> [About this exercise]:
Which lines of the entries contain the word "Options"? Please list them.

── Data ──

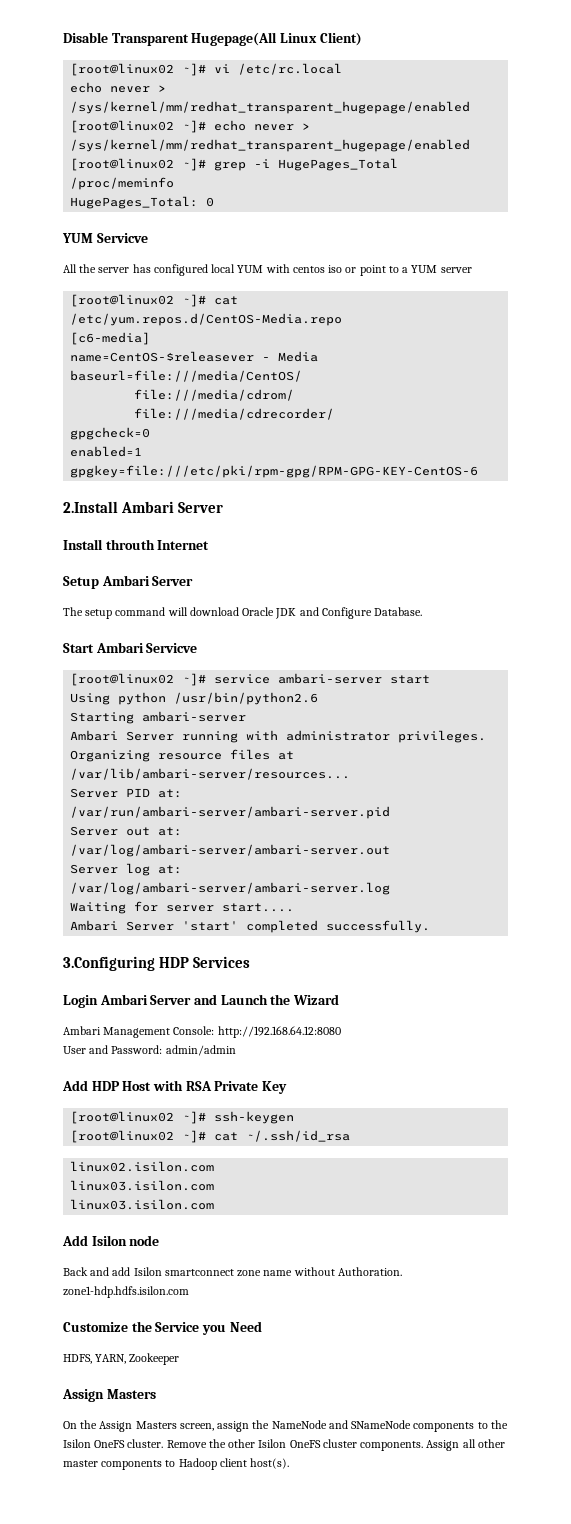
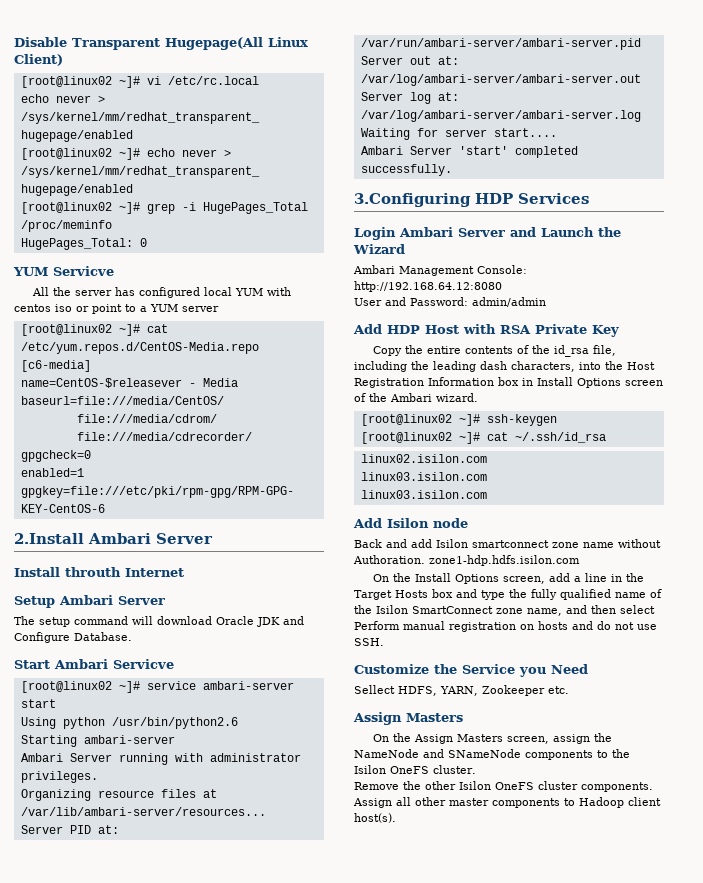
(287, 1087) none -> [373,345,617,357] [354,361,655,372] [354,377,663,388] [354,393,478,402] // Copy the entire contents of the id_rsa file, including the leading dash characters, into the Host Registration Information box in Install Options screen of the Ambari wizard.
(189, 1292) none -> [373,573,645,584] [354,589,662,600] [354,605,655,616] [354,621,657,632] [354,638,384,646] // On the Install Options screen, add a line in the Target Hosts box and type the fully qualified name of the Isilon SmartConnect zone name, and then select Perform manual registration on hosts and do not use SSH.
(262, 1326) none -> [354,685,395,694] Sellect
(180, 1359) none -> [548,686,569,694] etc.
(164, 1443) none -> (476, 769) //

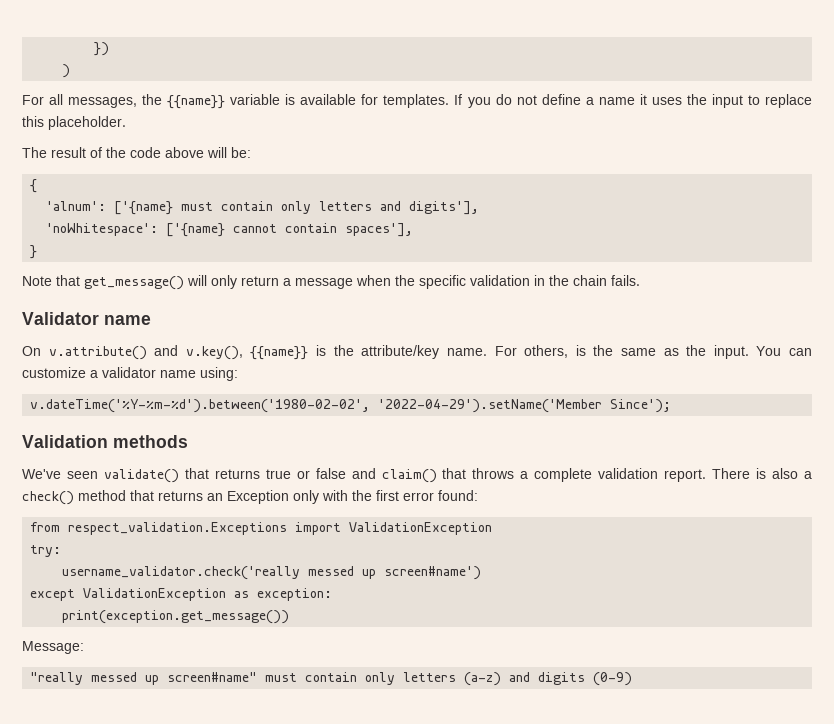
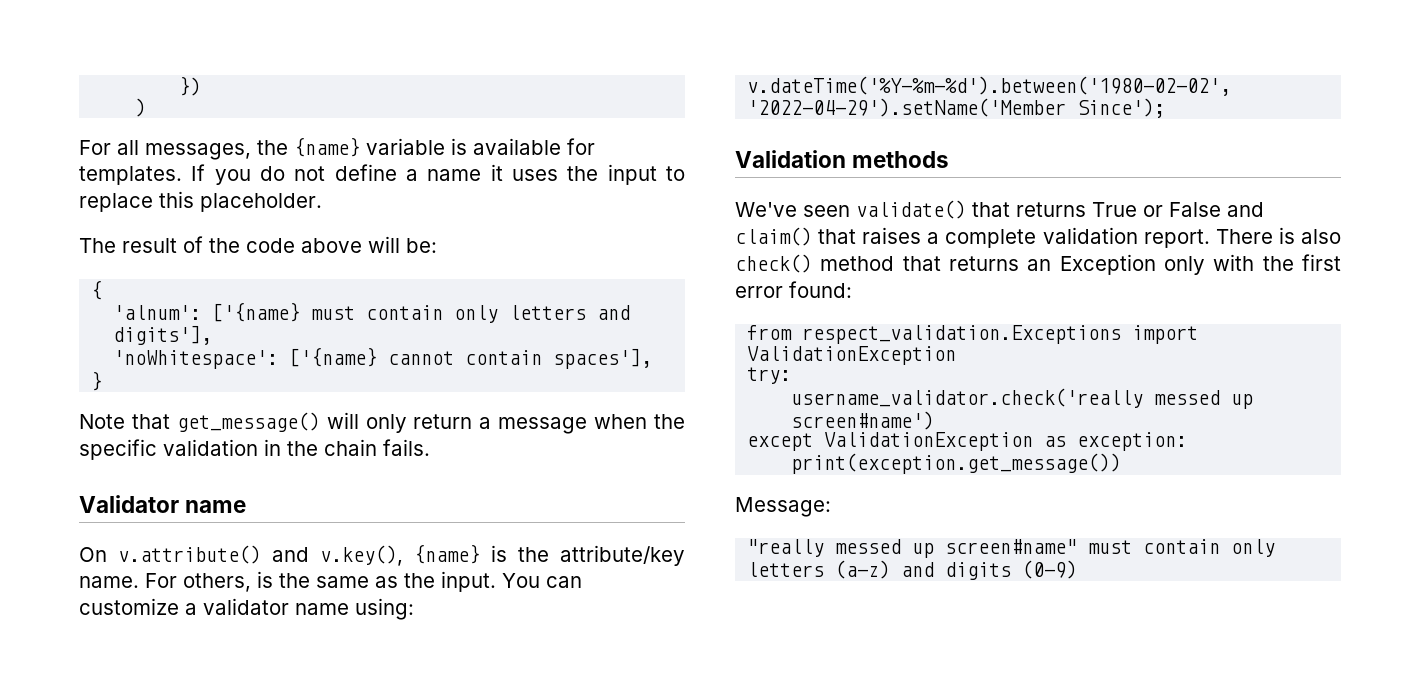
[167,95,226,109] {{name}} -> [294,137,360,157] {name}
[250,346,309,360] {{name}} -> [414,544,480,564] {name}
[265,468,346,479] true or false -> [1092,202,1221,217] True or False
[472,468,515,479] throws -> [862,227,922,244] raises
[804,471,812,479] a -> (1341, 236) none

───

> [Result]:
(287, 1087) none -> [373,345,617,357] [354,361,655,372] [354,377,663,388] [354,393,478,402] // Copy the entire contents of the id_rsa file, including the leading dash characters, into the Host Registration Information box in Install Options screen of the Ambari wizard.
(189, 1292) none -> [373,573,645,584] [354,589,662,600] [354,605,655,616] [354,621,657,632] [354,638,384,646] // On the Install Options screen, add a line in the Target Hosts box and type the fully qualified name of the Isilon SmartConnect zone name, and then select Perform manual registration on hosts and do not use SSH.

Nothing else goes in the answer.